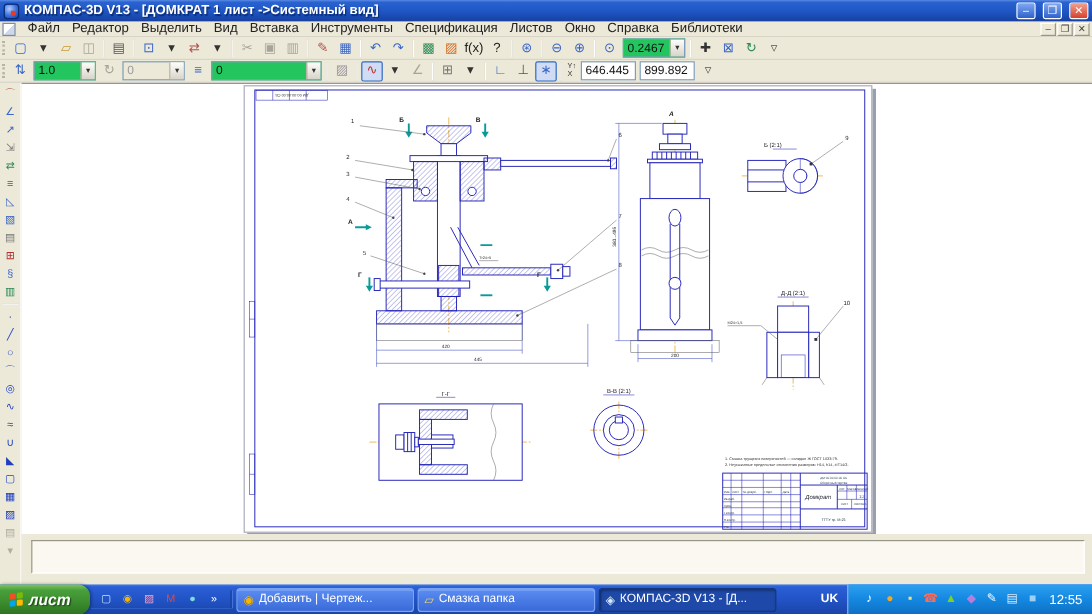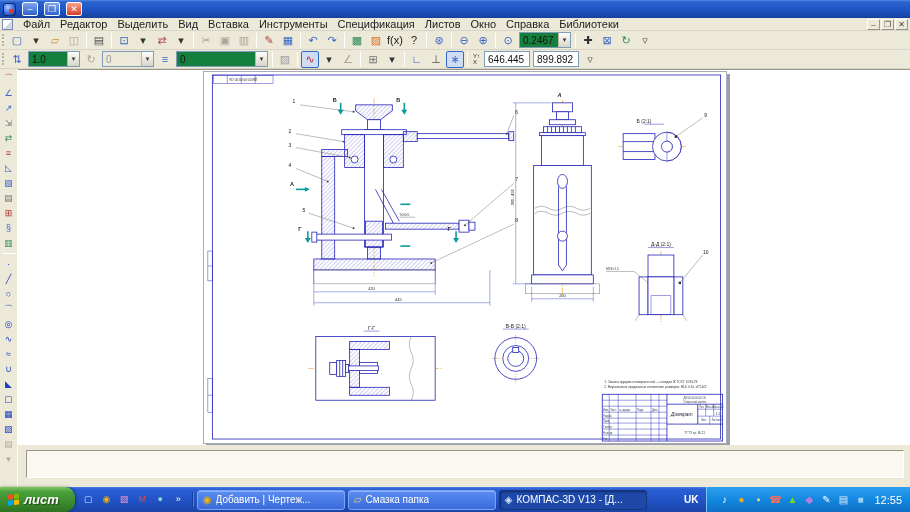--- a/index.html
+++ b/index.html
@@ -97,6 +97,7 @@
 
 <div class="titlebar">
   <span class="app-ic"></span>
+  <span class="title-text">КОМПАС-3D V13 - [ДОМКРАТ 1 лист -&gt;Системный вид]</span>
   <span class="cap-btn">–</span>
   <span class="cap-btn">❐</span>
   <span class="cap-btn close">✕</span>

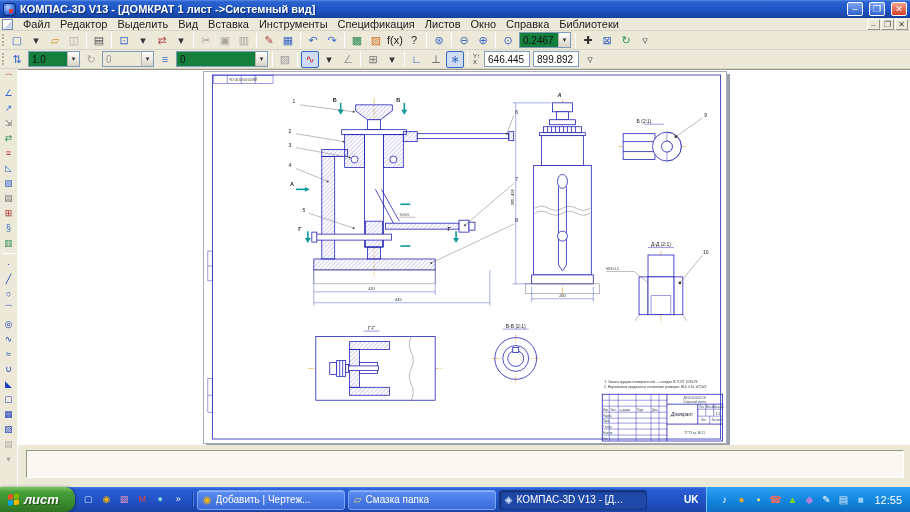--- a/index.html
+++ b/index.html
@@ -32,7 +32,7 @@
 .tbtn.active{border:1px solid #316AC5;background:#cfdcf3}
 .tbtn.disabled b{color:#a8a49a !important}
 .sep{width:1px;height:15px;background:#b8b4a4;border-right:1px solid #fff;margin:0 2px;display:inline-block}
-.combo{height:16px;display:inline-flex;align-items:center;background:#15803d;border:1px solid #7F9DB9;font-size:10px;margin:0 1px}
+.combo{height:16px;display:inline-flex;align-items:center;background:#22c55e;border:1px solid #7F9DB9;font-size:10px;margin:0 1px}
 .combo .combo-val{flex:1;padding:0 3px;color:#111;overflow:hidden}
 .combo .dd{width:12px;height:100%;display:flex;align-items:center;justify-content:center;font-size:7px;color:#333;background:linear-gradient(180deg,#fdfdfb,#d8d4c8);border-left:1px solid #b8b4a8}
 .combo.disabled{background:#ece9d8}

※ ※ ※

§ Work instruction
Copy the listing exactly. Leave the pictures out.

§ Response box
--- a/index.html
+++ b/index.html
@@ -97,6 +97,7 @@
 
 <div class="titlebar">
   <span class="app-ic"></span>
+  <span class="title-text">КОМПАС-3D V13 - [ДОМКРАТ 1 лист -&gt;Системный вид]</span>
   <span class="cap-btn">–</span>
   <span class="cap-btn">❐</span>
   <span class="cap-btn close">✕</span>

--- a/index.html
+++ b/index.html
@@ -32,7 +32,7 @@
 .tbtn.active{border:1px solid #316AC5;background:#cfdcf3}
 .tbtn.disabled b{color:#a8a49a !important}
 .sep{width:1px;height:15px;background:#b8b4a4;border-right:1px solid #fff;margin:0 2px;display:inline-block}
-.combo{height:16px;display:inline-flex;align-items:center;background:#15803d;border:1px solid #7F9DB9;font-size:10px;margin:0 1px}
+.combo{height:16px;display:inline-flex;align-items:center;background:#22c55e;border:1px solid #7F9DB9;font-size:10px;margin:0 1px}
 .combo .combo-val{flex:1;padding:0 3px;color:#111;overflow:hidden}
 .combo .dd{width:12px;height:100%;display:flex;align-items:center;justify-content:center;font-size:7px;color:#333;background:linear-gradient(180deg,#fdfdfb,#d8d4c8);border-left:1px solid #b8b4a8}
 .combo.disabled{background:#ece9d8}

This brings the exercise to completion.